I think i should use come kind of reduction here, so each thread perform in parallel further more merge, and the "Complete the merge" step just merge the last two sorted subarray..

I'm very new to CUDA.

EDIT (ADDENDUM):

Thanks for the link, I must admit I still need some time to learn better CUDA before taking full advantage of that material.. Anyway, I was able to rewrite the sorting function in order to take advantage as long as possible of multiple threads, my first implementation had a bottleneck in the last phase of the merge procedure, which was performed by only one multiprocessor.

Now after the first merge, I use each time up to (1/2)*(n/b) threads, where n is the amount of data to sort and b is the size of the chunk of data sorted by each threads.

The improvement in performance is surprising, using only 1024 threads it takes about ~10 seconds to sort 30 milion element.. Well, this is still a poor result unfortunately! The problem is in the threads syncronization, but first things first, let's see the code:

__global__
void basic_merge(int* aux, int* data,int n)
{
    int k = blockIdx.x*blockDim.x + threadIdx.x;
    int b = log2( ceil( (double)n / (blockDim.x*gridDim.x)) ) + 1;
    b = pow( (float)2, b);
    int l=k*b;
    int r=min(l+b-1,n-1);
    __syncthreads();
    for(int m{1};m<=(r-l);m=2*m)
    {
        for(int i{l};i<=r;i+=2*m)
        {
            merge(aux,data,i,min(r,i+m-1),min(r,i+2*m-1));
        }
    }
    __syncthreads();
    do{
        if(k<=(n/b)*.5)
        {
            l=2*k*b;
            r=min(l+2*b-1,n-1);
            merge(aux,data,l,min(r,l+b-1),r);
        }else break;
        __syncthreads();
        b*=2;
    }while((r+1)<n);
}

The function 'merge' is the same as before. Now the problem is that I'm using only 1024 threads instead of the 65000 and more I can run on my CUDA device, the problem is that __syncthreads does not work as sync primitive at grid level, but only at block level!

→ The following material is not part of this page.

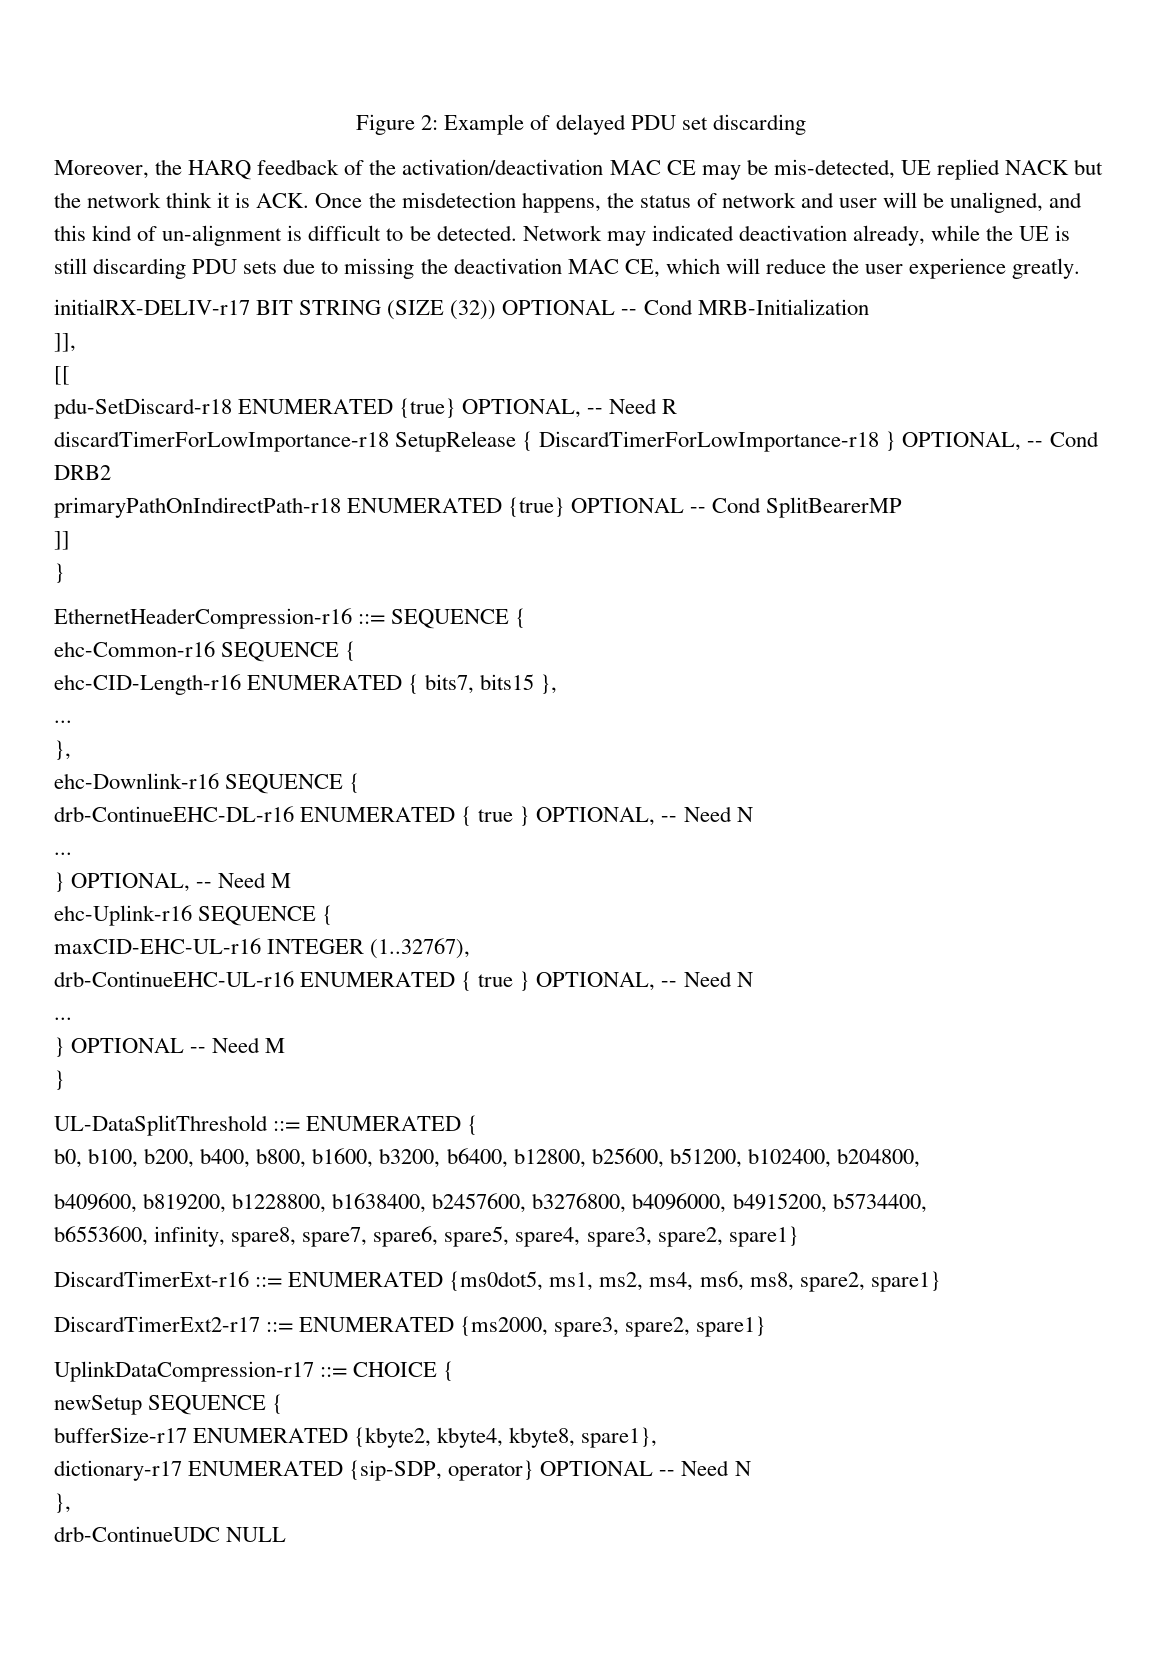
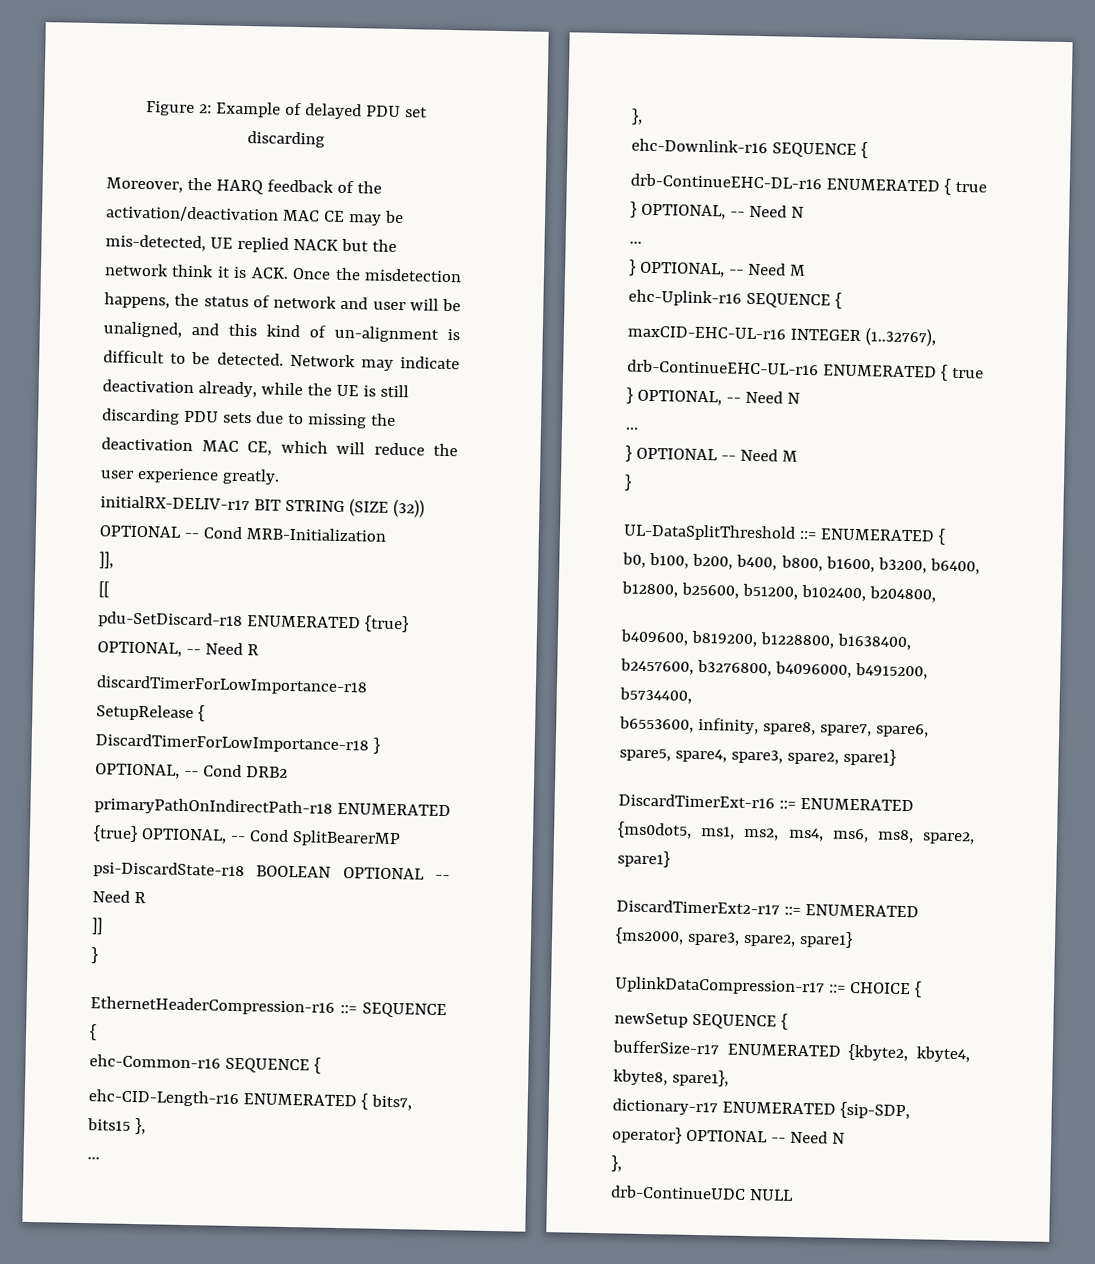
- Network may indicated deactivation already, while the UE is still discarding PDU sets due to missing the deactivation MAC CE, which will reduce the user experience greatly.
+ Network may indicate deactivation already, while the UE is still discarding PDU sets due to missing the deactivation MAC CE, which will reduce the user experience greatly.
- primaryPathOnIndirectPath-r18 ENUMERATED {true} OPTIONAL -- Cond SplitBearerMP
+ primaryPathOnIndirectPath-r18 ENUMERATED {true} OPTIONAL, -- Cond SplitBearerMP
+ psi-DiscardState-r18 BOOLEAN OPTIONAL -- Need R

So i can syncronize up to 1024 threads,that is the amount of threads supported per block. Without a proper syncronization each thread mess up the data of the other, and the merging procedure does not work.

In order to boost the performance I need some kind of syncronization between all the threads in the grid, seems that no API exist for this purpose, and i read about a solution which involve multiple kernel launch from the host code, using the host as barrier for all the threads.

I have a certain plan on how to implement this tehcnique in my mergesort function, I will provide you with the code in the near future. Did you have any suggestion on your own?

Thanks

Some problems are not well-suited for a GPU at all. This would be one. — gnasher729
– gnasher729, Commented May 8, 2015 at 12:20
@gnasher729 nvlabs.github.io/moderngpu/mergesort.html demonstrates that mergesort can work on a GPU just fine. — btilly
– btilly, Commented May 8, 2015 at 15:22

SunsetQuest · Accepted Answer · 2015-05-23 22:36:59Z

1

It looks like all the work is being done in __global __ memory. Each write takes a long time and each read takes a long time making the function slow. I think it would help to maybe first copy your data to __shared __ memory first and then do the work in there and then when the sorting is completed(for that block) copy the results back to global memory.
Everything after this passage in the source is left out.